[Content revision data]
= = = =

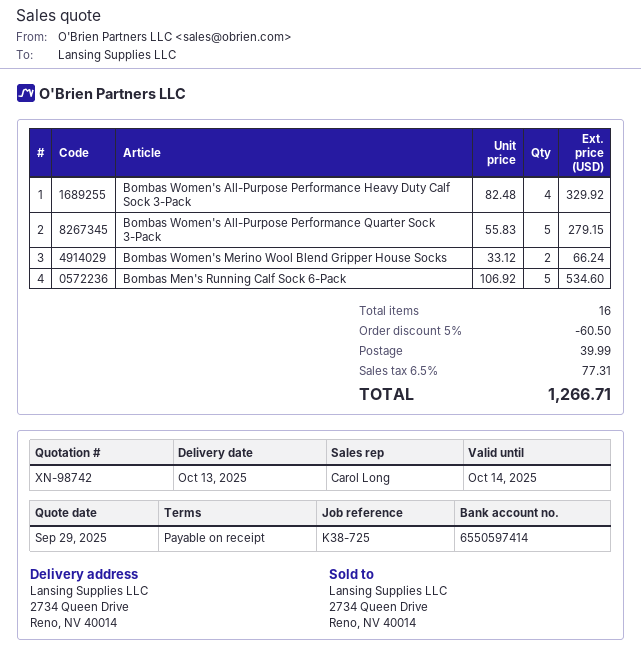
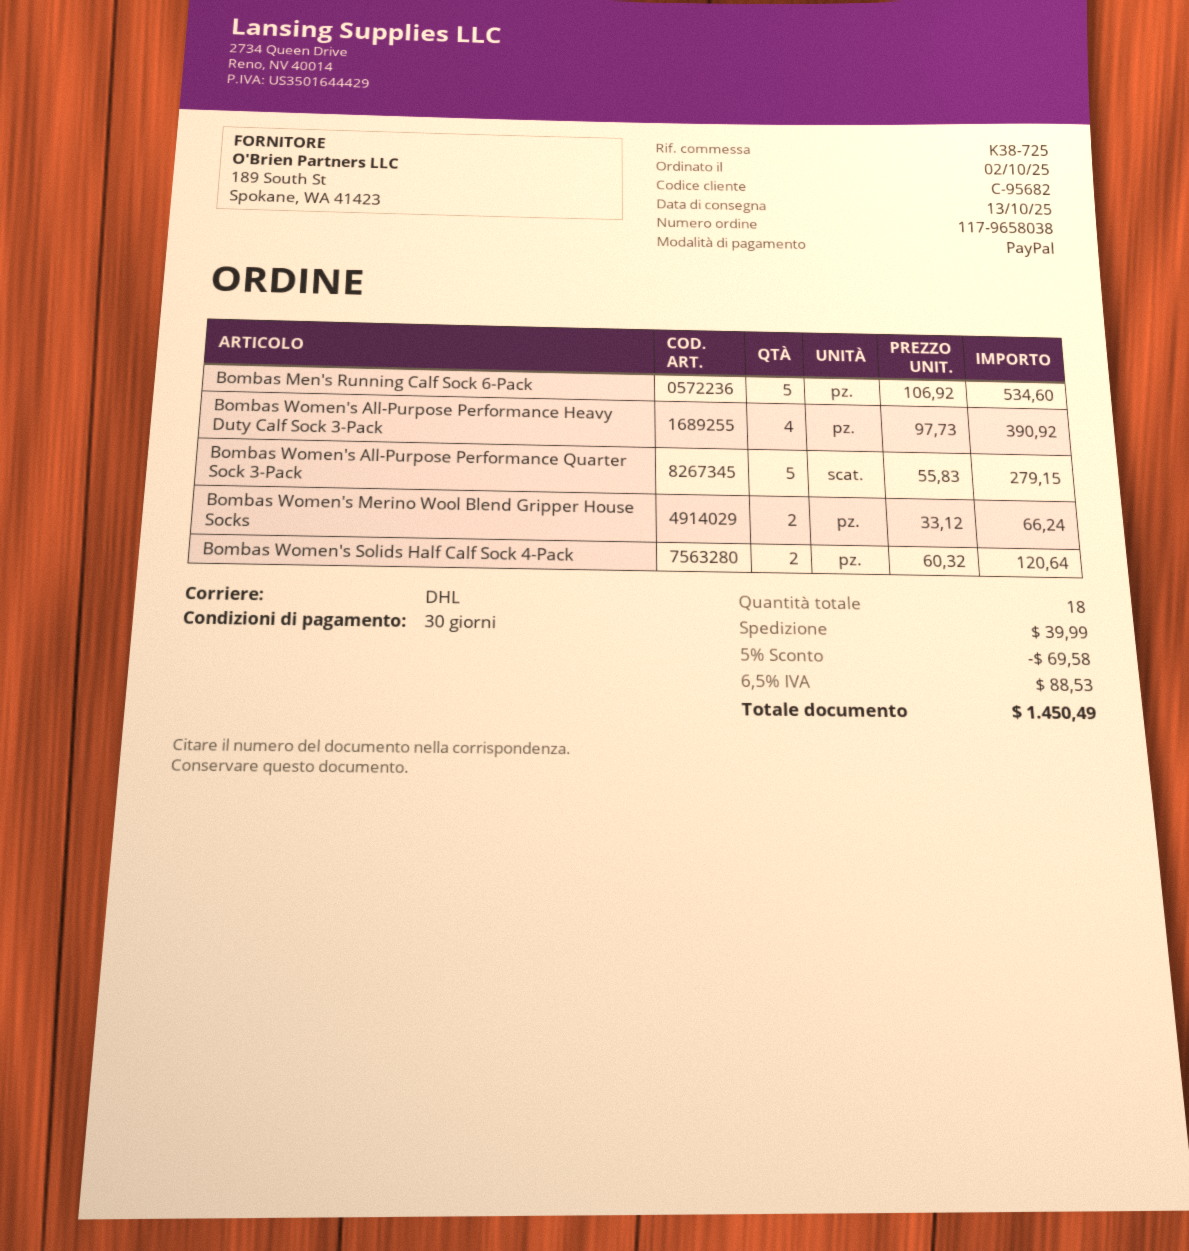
payment terms: on receipt -> 30 days
Bombas Women's All-Purpose Performance Heavy Duty Calf Sock 3-Pack: 4 x 82.48 = 329.92 -> 4 x 97.73 = 390.92
Bombas Women's Solids Half Calf Sock 4-Pack: none -> 2 x 60.32 = 120.64
total quantity: 16 -> 18
discount: 5% = 60.50 -> 5% = 69.58
tax: 6.5% = 77.31 -> 6.5% = 88.53
total: 1266.71 -> 1450.49

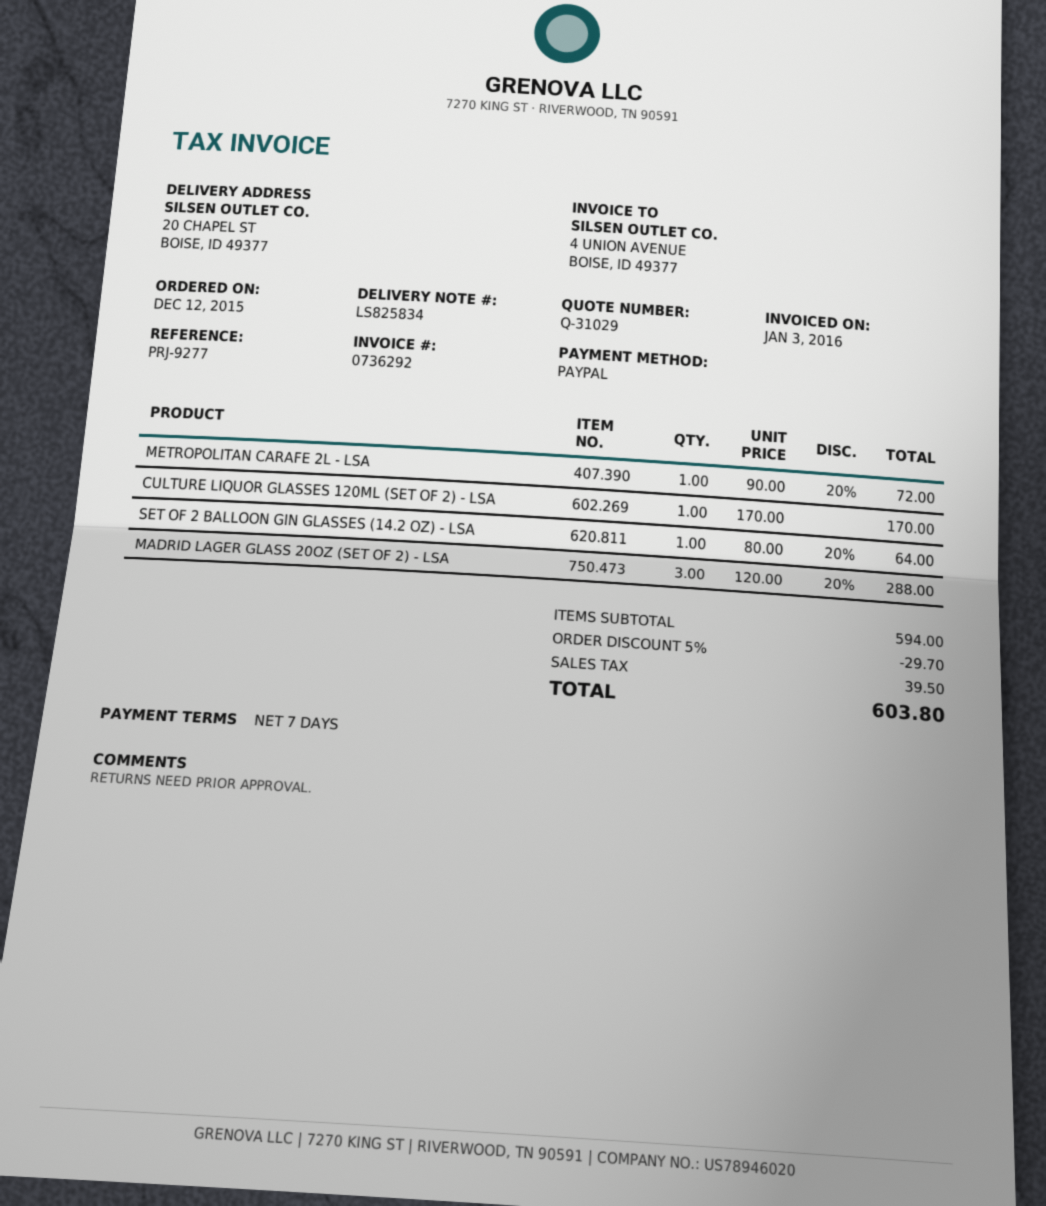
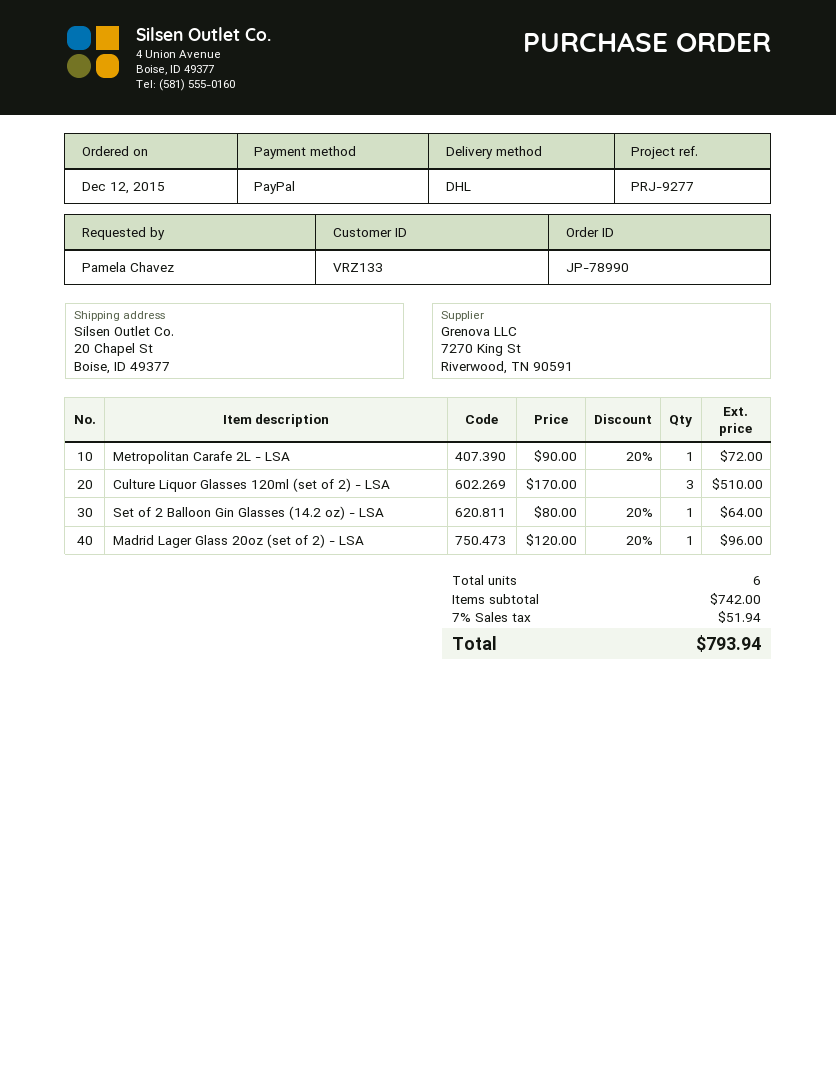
CULTURE LIQUOR GLASSES 120ML (SET OF 2) - LSA: 1 x 170.00 = 170.00 -> 3 x 170.00 = 510.00
MADRID LAGER GLASS 20OZ (SET OF 2) - LSA: 3 x 120.00 - 20% = 288.00 -> 1 x 120.00 - 20% = 96.00
subtotal: 594.00 -> 742.00
discount: 5% = 29.70 -> none
tax: 39.50 -> 51.94
total: 603.80 -> 793.94

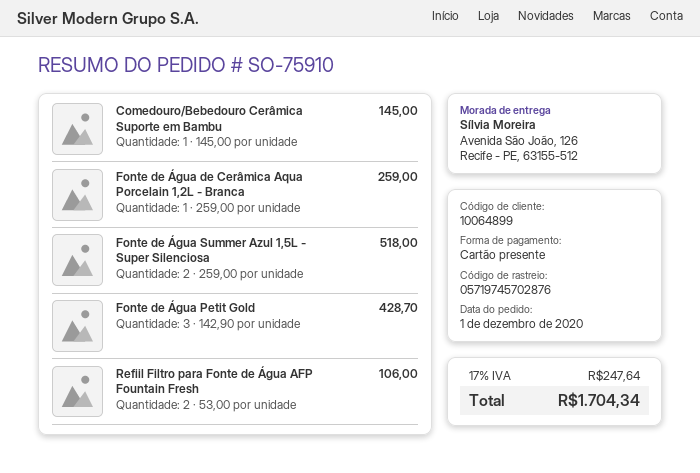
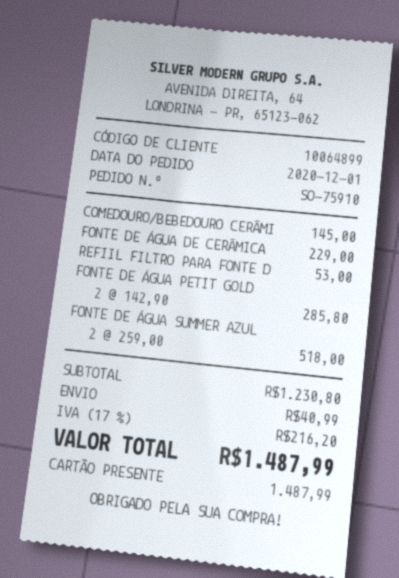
Fonte de Água de Cerâmica Aqua Porcelain 1,2L - Branca: 1 x 259.00 = 259.00 -> 1 x 229.00 = 229.00
Fonte de Água Petit Gold: 3 x 142.90 = 428.70 -> 2 x 142.90 = 285.80
Refiil Filtro para Fonte de Água AFP Fountain Fresh: 2 x 53.00 = 106.00 -> 1 x 53.00 = 53.00
shipping: none -> 40.99
tax: 17% = 247.64 -> 17% = 216.20
total: 1704.34 -> 1487.99

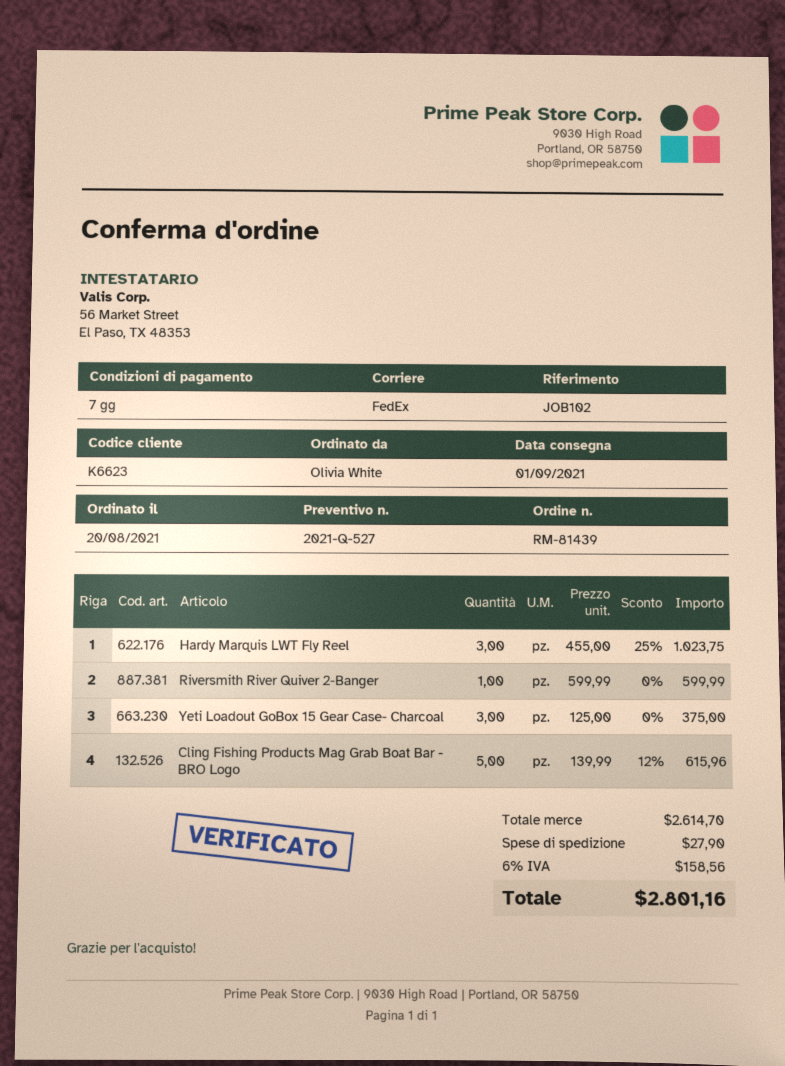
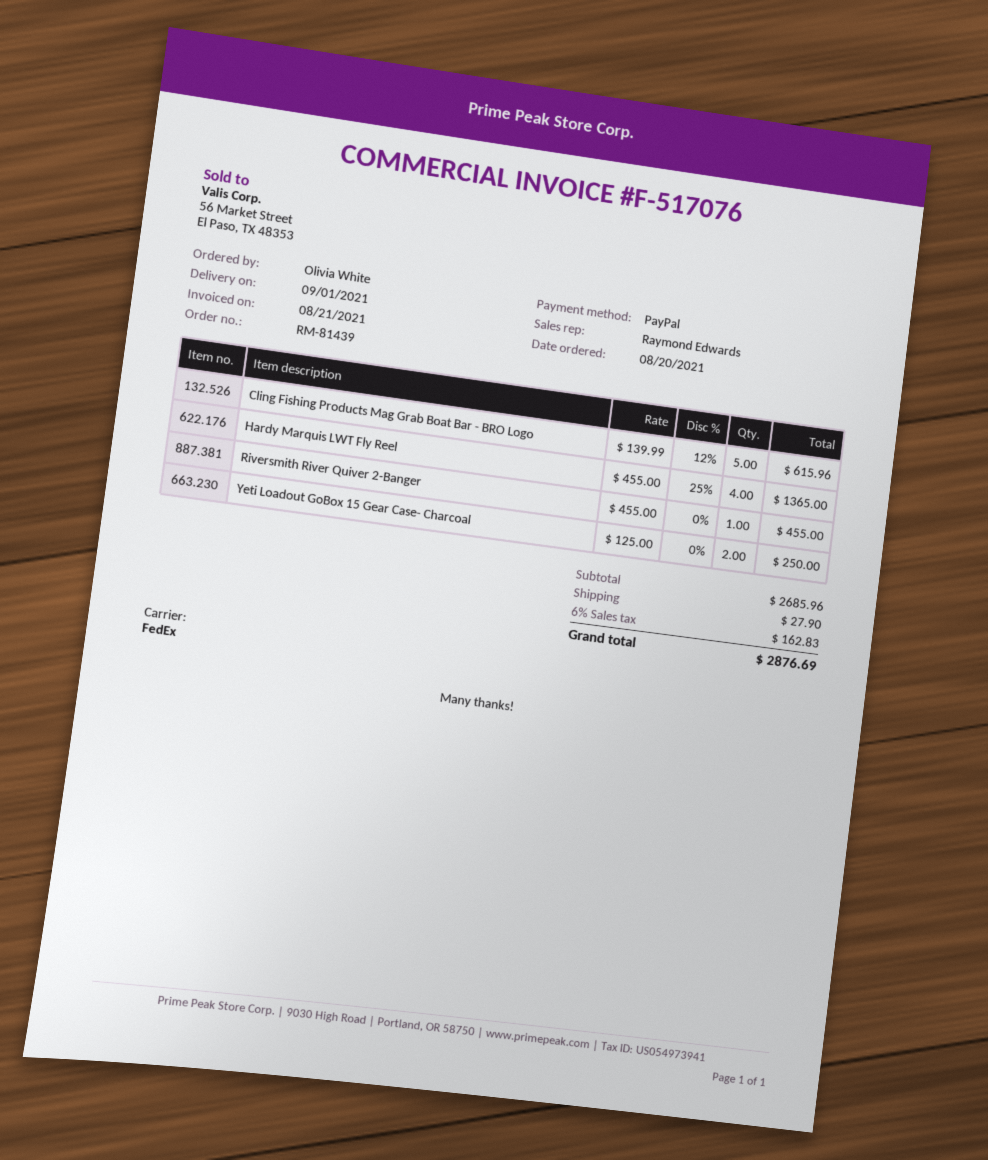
Hardy Marquis LWT Fly Reel: 3 x 455.00 - 25% = 1023.75 -> 4 x 455.00 - 25% = 1365.00
Riversmith River Quiver 2-Banger: 1 x 599.99 = 599.99 -> 1 x 455.00 = 455.00
Yeti Loadout GoBox 15 Gear Case- Charcoal: 3 x 125.00 = 375.00 -> 2 x 125.00 = 250.00
subtotal: 2614.70 -> 2685.96
tax: 6% = 158.56 -> 6% = 162.83
total: 2801.16 -> 2876.69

= = = =

Problem statement: Set down exactly, and only, the lines from the one containing "Riversmith River Quiver" to the final line of the data.

Output for this task:
Riversmith River Quiver 2-Banger: 1 x 599.99 = 599.99 -> 1 x 455.00 = 455.00
Yeti Loadout GoBox 15 Gear Case- Charcoal: 3 x 125.00 = 375.00 -> 2 x 125.00 = 250.00
subtotal: 2614.70 -> 2685.96
tax: 6% = 158.56 -> 6% = 162.83
total: 2801.16 -> 2876.69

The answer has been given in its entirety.